■ Information
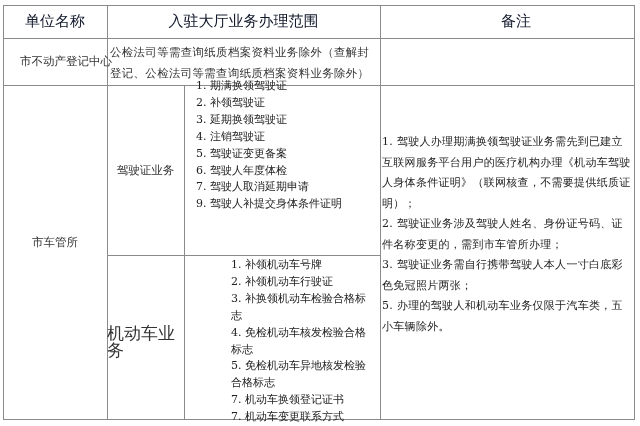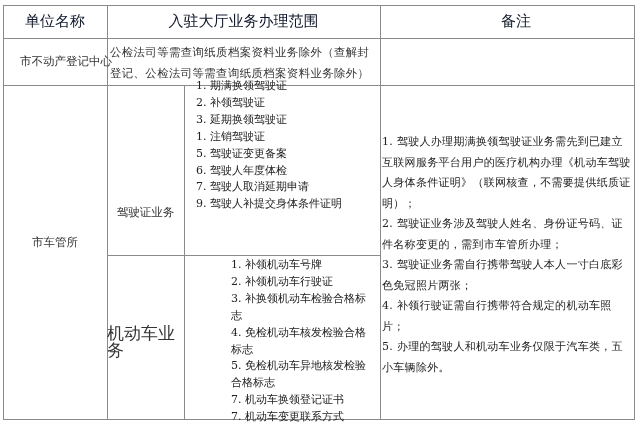--- a/index.html
+++ b/index.html
@@ -36,27 +36,27 @@
 <div class="cell hdr" style="left:380px; top:5px; width:272px; height:33px;">备注</div>
 
 <div class="cell txt" style="left:14px; top:38px; width:104px; height:47px; font-size:11.5px;">市不动产登记中心</div>
 <div class="cell txt left" style="left:109px; top:40px; width:271px; height:45px; padding:1px 1px 0 1px; line-height:21px; font-size:11.4px; letter-spacing:0.4px; align-items:center;">
     <span>公检法司等需查询纸质档案资料业务除外（查解封登记、公检法司等需查询纸质档案资料业务除外）</span>
   </div>
 <div class="cell txt" style="left:380px; top:38px; width:255px; height:47px;"></div>
 
 <div class="cell txt" style="left:3px; top:75px; width:104px; height:335px; font-size:11.5px;">市车管所</div>
 
-<div class="cell txt" style="left:107px; top:85px; width:77px; height:170px; font-size:11.5px;margin-top:42px;">驾驶证业务</div>
+<div class="cell txt" style="left:107px; top:85px; width:77px; height:170px; font-size:11.5px;">驾驶证业务</div>
 <div class="cell left" style="left:186px; top:78px; width:194px; height:158px;margin-left:10px;">
   <ul class="list">
     <li>1. 期满换领驾驶证</li>
     <li>2. 补领驾驶证</li>
     <li>3. 延期换领驾驶证</li>
-    <li>1. 注销驾驶证</li>
+    <li>4. 注销驾驶证</li>
     <li>5. 驾驶证变更备案</li>
     <li>6. 驾驶人年度体检</li>
     <li>7. 驾驶人取消延期申请</li>
     <li>9. 驾驶人补提交身体条件证明</li>
   </ul>
 </div>
 
 <div class="cell txt" style="left:107px; top:255px; width:77px; height:173px; font-size:17px;">机动车业务</div>
 <div class="cell left" style="left:186px; top:257px; width:190px; height:162px;padding-left:45px;">
   <ul class="list">
@@ -69,16 +69,15 @@
     <li>7. 机动车变更联系方式</li>
     <li>8. 新购机动车核发临时号牌</li>
   </ul>
 </div>
 
 <div class="cell left note" style="left:382px; top:132px; width:252px; height:240px;">
   <div>
     <p>1. 驾驶人办理期满换领驾驶证业务需先到已建立互联网服务平台用户的医疗机构办理《机动车驾驶人身体条件证明》（联网核查，不需要提供纸质证明）；</p>
     <p>2. 驾驶证业务涉及驾驶人姓名、身份证号码、证件名称变更的，需到市车管所办理；</p>
     <p>3. 驾驶证业务需自行携带驾驶人本人一寸白底彩色免冠照片两张；</p>
-    <p>4. 补领行驶证需自行携带符合规定的机动车照片；</p>
     <p>5. 办理的驾驶人和机动车业务仅限于汽车类，五小车辆除外。</p>
   </div>
 </div>
 
 </body></html>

■ Exercise description
Within the lines above, find those holding the word "margin" and copy them.

■ Result
-<div class="cell txt" style="left:107px; top:85px; width:77px; height:170px; font-size:11.5px;margin-top:42px;">驾驶证业务</div>
 <div class="cell left" style="left:186px; top:78px; width:194px; height:158px;margin-left:10px;">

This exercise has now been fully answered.